(Task data)

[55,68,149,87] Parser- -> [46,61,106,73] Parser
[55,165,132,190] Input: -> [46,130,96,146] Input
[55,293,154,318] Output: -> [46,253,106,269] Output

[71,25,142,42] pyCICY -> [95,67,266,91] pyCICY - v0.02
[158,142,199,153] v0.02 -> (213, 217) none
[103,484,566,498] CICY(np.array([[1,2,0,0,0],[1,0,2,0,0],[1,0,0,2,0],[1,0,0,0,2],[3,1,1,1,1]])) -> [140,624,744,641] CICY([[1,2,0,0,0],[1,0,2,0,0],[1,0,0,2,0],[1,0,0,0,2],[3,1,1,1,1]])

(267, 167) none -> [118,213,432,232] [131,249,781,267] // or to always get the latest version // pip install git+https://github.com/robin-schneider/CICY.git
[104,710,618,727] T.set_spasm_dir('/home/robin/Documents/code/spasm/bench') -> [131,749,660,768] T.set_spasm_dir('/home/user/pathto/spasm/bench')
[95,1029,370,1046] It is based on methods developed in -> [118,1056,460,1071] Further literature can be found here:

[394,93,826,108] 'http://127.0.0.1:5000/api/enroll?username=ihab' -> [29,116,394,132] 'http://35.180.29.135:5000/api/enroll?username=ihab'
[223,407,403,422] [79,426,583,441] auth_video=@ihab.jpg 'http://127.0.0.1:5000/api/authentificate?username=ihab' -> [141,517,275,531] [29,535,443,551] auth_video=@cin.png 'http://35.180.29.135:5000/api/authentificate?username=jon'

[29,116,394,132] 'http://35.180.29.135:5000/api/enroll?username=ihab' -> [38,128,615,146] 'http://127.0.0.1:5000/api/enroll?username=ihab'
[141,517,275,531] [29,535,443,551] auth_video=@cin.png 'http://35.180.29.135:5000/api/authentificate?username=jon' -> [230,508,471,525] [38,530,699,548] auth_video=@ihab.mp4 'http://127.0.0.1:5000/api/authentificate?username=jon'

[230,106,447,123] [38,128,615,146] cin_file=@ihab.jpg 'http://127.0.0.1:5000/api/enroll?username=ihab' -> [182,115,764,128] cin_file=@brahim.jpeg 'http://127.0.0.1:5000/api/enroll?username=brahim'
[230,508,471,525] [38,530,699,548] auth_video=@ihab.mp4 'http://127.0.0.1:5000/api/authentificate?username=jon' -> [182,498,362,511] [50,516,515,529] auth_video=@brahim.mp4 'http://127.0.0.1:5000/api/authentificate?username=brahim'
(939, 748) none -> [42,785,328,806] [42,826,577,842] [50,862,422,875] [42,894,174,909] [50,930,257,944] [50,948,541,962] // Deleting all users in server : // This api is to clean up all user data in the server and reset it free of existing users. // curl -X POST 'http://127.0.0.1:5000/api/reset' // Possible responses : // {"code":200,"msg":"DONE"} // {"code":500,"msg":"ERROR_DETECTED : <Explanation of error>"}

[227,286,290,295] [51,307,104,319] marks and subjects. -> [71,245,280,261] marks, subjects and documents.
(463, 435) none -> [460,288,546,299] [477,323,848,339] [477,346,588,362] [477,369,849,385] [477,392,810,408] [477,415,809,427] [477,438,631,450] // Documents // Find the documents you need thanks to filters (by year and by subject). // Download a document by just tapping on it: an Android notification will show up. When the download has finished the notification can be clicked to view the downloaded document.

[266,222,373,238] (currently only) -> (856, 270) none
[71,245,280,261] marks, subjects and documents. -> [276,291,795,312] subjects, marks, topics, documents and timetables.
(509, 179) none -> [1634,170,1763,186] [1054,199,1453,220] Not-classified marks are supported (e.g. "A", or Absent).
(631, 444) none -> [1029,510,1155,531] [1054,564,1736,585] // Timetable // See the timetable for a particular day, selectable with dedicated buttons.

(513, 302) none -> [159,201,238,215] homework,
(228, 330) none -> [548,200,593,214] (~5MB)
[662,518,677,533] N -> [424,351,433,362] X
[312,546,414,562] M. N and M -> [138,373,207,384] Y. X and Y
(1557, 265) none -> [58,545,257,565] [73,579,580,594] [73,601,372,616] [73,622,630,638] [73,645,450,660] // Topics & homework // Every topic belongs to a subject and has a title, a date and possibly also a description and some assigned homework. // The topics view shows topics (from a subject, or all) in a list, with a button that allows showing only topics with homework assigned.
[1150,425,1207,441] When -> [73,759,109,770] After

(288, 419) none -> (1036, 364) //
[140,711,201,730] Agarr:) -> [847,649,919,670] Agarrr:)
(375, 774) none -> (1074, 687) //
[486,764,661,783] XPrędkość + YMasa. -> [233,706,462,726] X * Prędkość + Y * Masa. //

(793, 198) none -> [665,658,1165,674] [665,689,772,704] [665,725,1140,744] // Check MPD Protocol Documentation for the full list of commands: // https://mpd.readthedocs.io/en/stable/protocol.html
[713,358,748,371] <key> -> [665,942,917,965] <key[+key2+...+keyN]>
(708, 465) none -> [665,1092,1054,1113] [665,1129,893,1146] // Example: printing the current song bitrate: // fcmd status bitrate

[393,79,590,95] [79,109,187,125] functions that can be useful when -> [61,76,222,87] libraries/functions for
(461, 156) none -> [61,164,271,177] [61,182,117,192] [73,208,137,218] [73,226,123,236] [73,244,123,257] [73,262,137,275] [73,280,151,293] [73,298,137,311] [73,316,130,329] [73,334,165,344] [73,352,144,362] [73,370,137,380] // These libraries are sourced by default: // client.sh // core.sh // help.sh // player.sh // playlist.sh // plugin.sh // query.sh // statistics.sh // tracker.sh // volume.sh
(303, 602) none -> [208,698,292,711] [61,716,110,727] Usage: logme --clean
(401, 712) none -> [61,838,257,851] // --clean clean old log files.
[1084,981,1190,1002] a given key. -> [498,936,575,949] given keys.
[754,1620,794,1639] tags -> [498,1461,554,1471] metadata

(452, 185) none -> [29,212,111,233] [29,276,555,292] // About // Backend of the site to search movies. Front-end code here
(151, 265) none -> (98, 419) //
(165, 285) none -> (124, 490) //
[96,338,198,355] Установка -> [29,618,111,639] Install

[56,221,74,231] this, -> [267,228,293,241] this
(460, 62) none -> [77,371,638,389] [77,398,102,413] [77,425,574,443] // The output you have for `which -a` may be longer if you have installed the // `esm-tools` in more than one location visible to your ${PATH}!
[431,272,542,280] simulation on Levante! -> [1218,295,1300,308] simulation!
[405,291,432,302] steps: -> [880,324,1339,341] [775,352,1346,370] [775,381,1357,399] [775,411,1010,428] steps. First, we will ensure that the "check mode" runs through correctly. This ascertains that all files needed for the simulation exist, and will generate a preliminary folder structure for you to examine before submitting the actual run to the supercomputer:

(End Task data)

= Task description =
Exact reproduction of every entry is needed.

= Solution to this task =
[55,68,149,87] Parser- -> [46,61,106,73] Parser
[55,165,132,190] Input: -> [46,130,96,146] Input
[55,293,154,318] Output: -> [46,253,106,269] Output

[71,25,142,42] pyCICY -> [95,67,266,91] pyCICY - v0.02
[158,142,199,153] v0.02 -> (213, 217) none
[103,484,566,498] CICY(np.array([[1,2,0,0,0],[1,0,2,0,0],[1,0,0,2,0],[1,0,0,0,2],[3,1,1,1,1]])) -> [140,624,744,641] CICY([[1,2,0,0,0],[1,0,2,0,0],[1,0,0,2,0],[1,0,0,0,2],[3,1,1,1,1]])

(267, 167) none -> [118,213,432,232] [131,249,781,267] // or to always get the latest version // pip install git+https://github.com/robin-schneider/CICY.git
[104,710,618,727] T.set_spasm_dir('/home/robin/Documents/code/spasm/bench') -> [131,749,660,768] T.set_spasm_dir('/home/user/pathto/spasm/bench')
[95,1029,370,1046] It is based on methods developed in -> [118,1056,460,1071] Further literature can be found here:

[394,93,826,108] 'http://127.0.0.1:5000/api/enroll?username=ihab' -> [29,116,394,132] 'http://35.180.29.135:5000/api/enroll?username=ihab'
[223,407,403,422] [79,426,583,441] auth_video=@ihab.jpg 'http://127.0.0.1:5000/api/authentificate?username=ihab' -> [141,517,275,531] [29,535,443,551] auth_video=@cin.png 'http://35.180.29.135:5000/api/authentificate?username=jon'

[29,116,394,132] 'http://35.180.29.135:5000/api/enroll?username=ihab' -> [38,128,615,146] 'http://127.0.0.1:5000/api/enroll?username=ihab'
[141,517,275,531] [29,535,443,551] auth_video=@cin.png 'http://35.180.29.135:5000/api/authentificate?username=jon' -> [230,508,471,525] [38,530,699,548] auth_video=@ihab.mp4 'http://127.0.0.1:5000/api/authentificate?username=jon'

[230,106,447,123] [38,128,615,146] cin_file=@ihab.jpg 'http://127.0.0.1:5000/api/enroll?username=ihab' -> [182,115,764,128] cin_file=@brahim.jpeg 'http://127.0.0.1:5000/api/enroll?username=brahim'
[230,508,471,525] [38,530,699,548] auth_video=@ihab.mp4 'http://127.0.0.1:5000/api/authentificate?username=jon' -> [182,498,362,511] [50,516,515,529] auth_video=@brahim.mp4 'http://127.0.0.1:5000/api/authentificate?username=brahim'
(939, 748) none -> [42,785,328,806] [42,826,577,842] [50,862,422,875] [42,894,174,909] [50,930,257,944] [50,948,541,962] // Deleting all users in server : // This api is to clean up all user data in the server and reset it free of existing users. // curl -X POST 'http://127.0.0.1:5000/api/reset' // Possible responses : // {"code":200,"msg":"DONE"} // {"code":500,"msg":"ERROR_DETECTED : <Explanation of error>"}

[227,286,290,295] [51,307,104,319] marks and subjects. -> [71,245,280,261] marks, subjects and documents.
(463, 435) none -> [460,288,546,299] [477,323,848,339] [477,346,588,362] [477,369,849,385] [477,392,810,408] [477,415,809,427] [477,438,631,450] // Documents // Find the documents you need thanks to filters (by year and by subject). // Download a document by just tapping on it: an Android notification will show up. When the download has finished the notification can be clicked to view the downloaded document.

[266,222,373,238] (currently only) -> (856, 270) none
[71,245,280,261] marks, subjects and documents. -> [276,291,795,312] subjects, marks, topics, documents and timetables.
(509, 179) none -> [1634,170,1763,186] [1054,199,1453,220] Not-classified marks are supported (e.g. "A", or Absent).
(631, 444) none -> [1029,510,1155,531] [1054,564,1736,585] // Timetable // See the timetable for a particular day, selectable with dedicated buttons.

(513, 302) none -> [159,201,238,215] homework,
(228, 330) none -> [548,200,593,214] (~5MB)
[662,518,677,533] N -> [424,351,433,362] X
[312,546,414,562] M. N and M -> [138,373,207,384] Y. X and Y
(1557, 265) none -> [58,545,257,565] [73,579,580,594] [73,601,372,616] [73,622,630,638] [73,645,450,660] // Topics & homework // Every topic belongs to a subject and has a title, a date and possibly also a description and some assigned homework. // The topics view shows topics (from a subject, or all) in a list, with a button that allows showing only topics with homework assigned.
[1150,425,1207,441] When -> [73,759,109,770] After

(288, 419) none -> (1036, 364) //
[140,711,201,730] Agarr:) -> [847,649,919,670] Agarrr:)
(375, 774) none -> (1074, 687) //
[486,764,661,783] XPrędkość + YMasa. -> [233,706,462,726] X * Prędkość + Y * Masa. //

(793, 198) none -> [665,658,1165,674] [665,689,772,704] [665,725,1140,744] // Check MPD Protocol Documentation for the full list of commands: // https://mpd.readthedocs.io/en/stable/protocol.html
[713,358,748,371] <key> -> [665,942,917,965] <key[+key2+...+keyN]>
(708, 465) none -> [665,1092,1054,1113] [665,1129,893,1146] // Example: printing the current song bitrate: // fcmd status bitrate

[393,79,590,95] [79,109,187,125] functions that can be useful when -> [61,76,222,87] libraries/functions for
(461, 156) none -> [61,164,271,177] [61,182,117,192] [73,208,137,218] [73,226,123,236] [73,244,123,257] [73,262,137,275] [73,280,151,293] [73,298,137,311] [73,316,130,329] [73,334,165,344] [73,352,144,362] [73,370,137,380] // These libraries are sourced by default: // client.sh // core.sh // help.sh // player.sh // playlist.sh // plugin.sh // query.sh // statistics.sh // tracker.sh // volume.sh
(303, 602) none -> [208,698,292,711] [61,716,110,727] Usage: logme --clean
(401, 712) none -> [61,838,257,851] // --clean clean old log files.
[1084,981,1190,1002] a given key. -> [498,936,575,949] given keys.
[754,1620,794,1639] tags -> [498,1461,554,1471] metadata

(452, 185) none -> [29,212,111,233] [29,276,555,292] // About // Backend of the site to search movies. Front-end code here
(151, 265) none -> (98, 419) //
(165, 285) none -> (124, 490) //
[96,338,198,355] Установка -> [29,618,111,639] Install

[56,221,74,231] this, -> [267,228,293,241] this
(460, 62) none -> [77,371,638,389] [77,398,102,413] [77,425,574,443] // The output you have for `which -a` may be longer if you have installed the // `esm-tools` in more than one location visible to your ${PATH}!
[431,272,542,280] simulation on Levante! -> [1218,295,1300,308] simulation!
[405,291,432,302] steps: -> [880,324,1339,341] [775,352,1346,370] [775,381,1357,399] [775,411,1010,428] steps. First, we will ensure that the "check mode" runs through correctly. This ascertains that all files needed for the simulation exist, and will generate a preliminary folder structure for you to examine before submitting the actual run to the supercomputer:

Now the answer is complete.